The tea rooms are currently closed but you can bring your own morning tea, lunch or afternoon treat and enjoy a picnic on the beautiful grounds instead.
For more info: nationaltrust.org.au/places/everglades-house-gardens
3. Ewanrigg Garden
Enchanting and magical are two words often used to describe Ewanrigg Garden in Leura, located in the picturesque Blue Mountains. Planned as a series of connecting rooms the garden unfolds with a series of meandering paths taking you on a journey of discovery.
For more info: leuragardensfestival.com.au/our-gardens/ewanrigg
4. Hartvale Gardens
Established roughly four years ago, Hartvale sits on 2ha of gentle rolling land in Little Hartley at the base of Mt York, west of the Blue Mountains, NSW. The garden is a canvas of vivid colours with cottage favourites such as lavender, penstemons, salvias, coneflowers, roses, dahlias and California poppies.
It features a traditional potager garden, kitchen garden and open art studio. While new, the garden has the feel of being well established, with old railway sleepers repurposed into garden bed edges, rusty corrugated iron and tin drum planters, and tossed out pieces of wrought metal that have been retrieved and given new lives as pieces of art.
For more info: myopengarden.com.au
5. Windyridge Garden
If you’re looking for inspiration for your garden, think big and visit the rambling estate of Windyridge at Mt Wilson, west of Sydney. Here, the natural beauty gently rolls down across 2ha of lawns, where cool-climate shrubs, trees and the Australian bush are integrated to create a series of rooms that are seemingly without walls. Every bit of this garden will stimulate your plans to turn your patch – big or small – into paradise!

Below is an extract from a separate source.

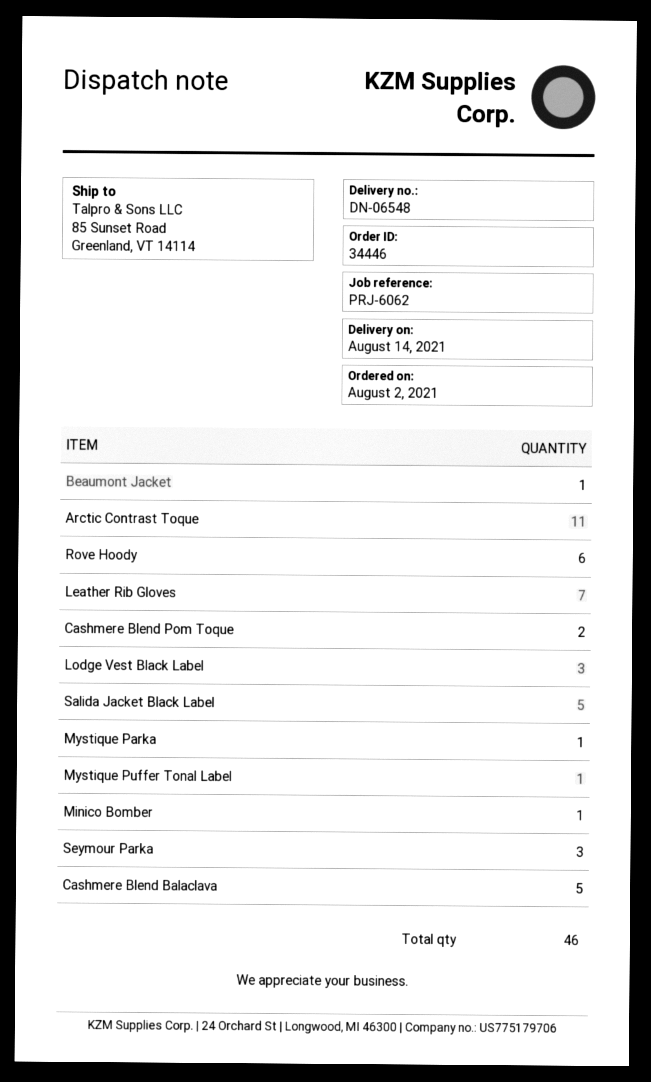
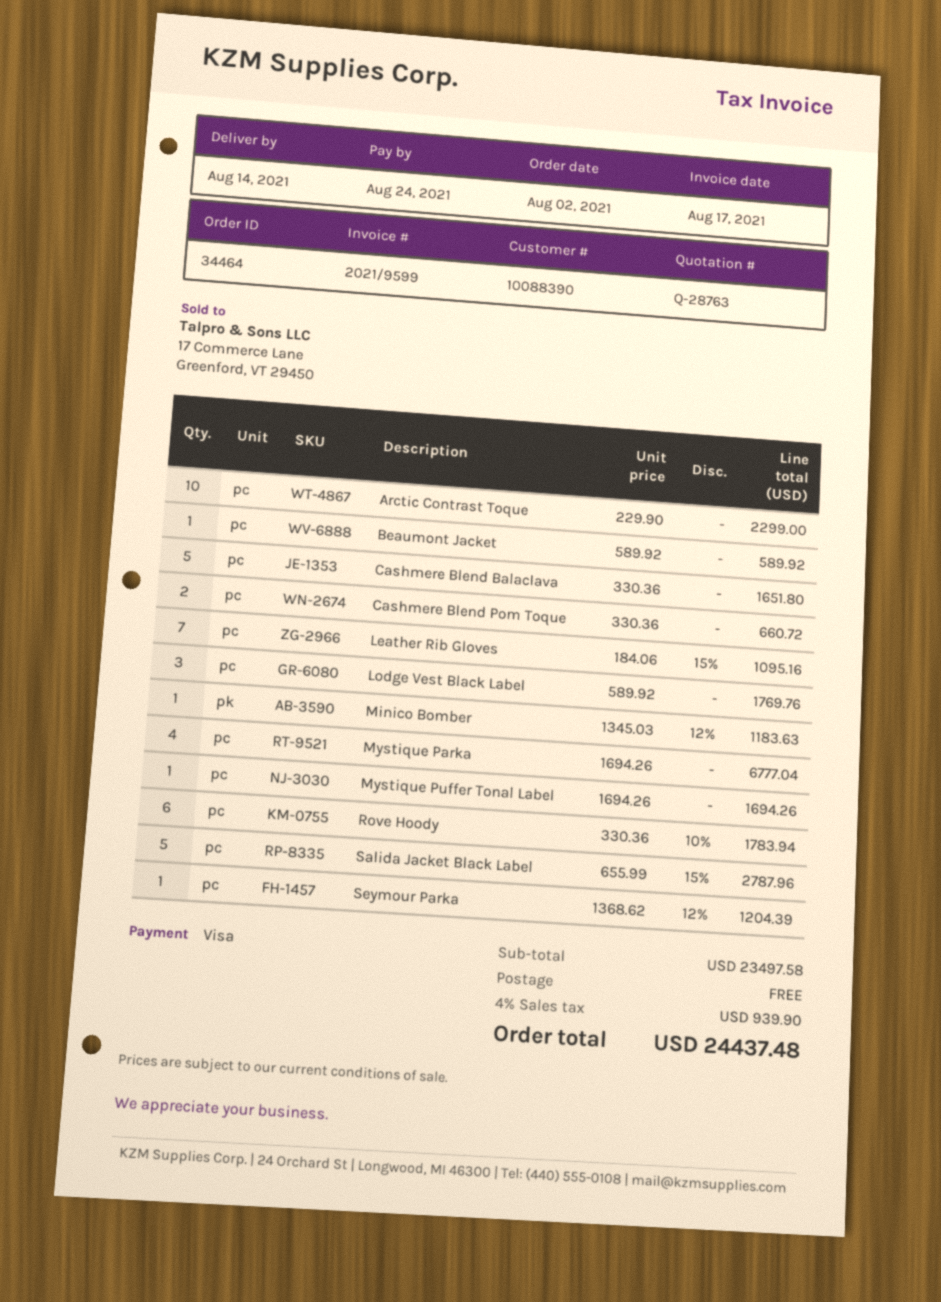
order number: 34446 -> 34464
Arctic Contrast Toque: 11 -> 10
Mystique Parka: 1 -> 4
Seymour Parka: 3 -> 1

Windyridge Garden includes a nursery that sells cuttings from plants in the garden, as well as a range of Japanese maples – for which the garden is renowned – brought in from specialist nurseries.
Visit: Every day, 9am-4.30pm
Cost: $10 for adults, $3 for children under 12
For more info: windyridgegarden.com
Bodalla
6. All Saints Garden
A five hour-drive south of Sydney, you’ll find the charming villages of Bodalla, Tilba Tilba and Central Tilba nestled between lush countryside and beautiful beaches. At All Saints Garden, you’ll find acres of fairytale-like gardens that are full of country charm.
Visit: Open on the weekends from 11am to 4pm. No pets allowed. The garden closes on rainy days.
Cost: Entry fee is $10.
Keep an eye out on their Facebook or Instagram for up to date information and additional opening dates and times.
Central west
7. Hillandale Gardens
The Central West of NSW may be famous as the home of Australia’s biggest car race, the Bathurst 1000, but there’s so many more reasons to give the area a spin. Tucked behind the Blue Mountains, this region is full of history and hidden gems, including Hillandale Gardens, a stunning country garden with an epic border of perennials over 100 metres long, it’s a walk you’ll remember.
With a shed, glasshouse, green lawns and a creek that runs the length of the property, it comes to no surprise that Hillandale is a popular wedding location in NSW.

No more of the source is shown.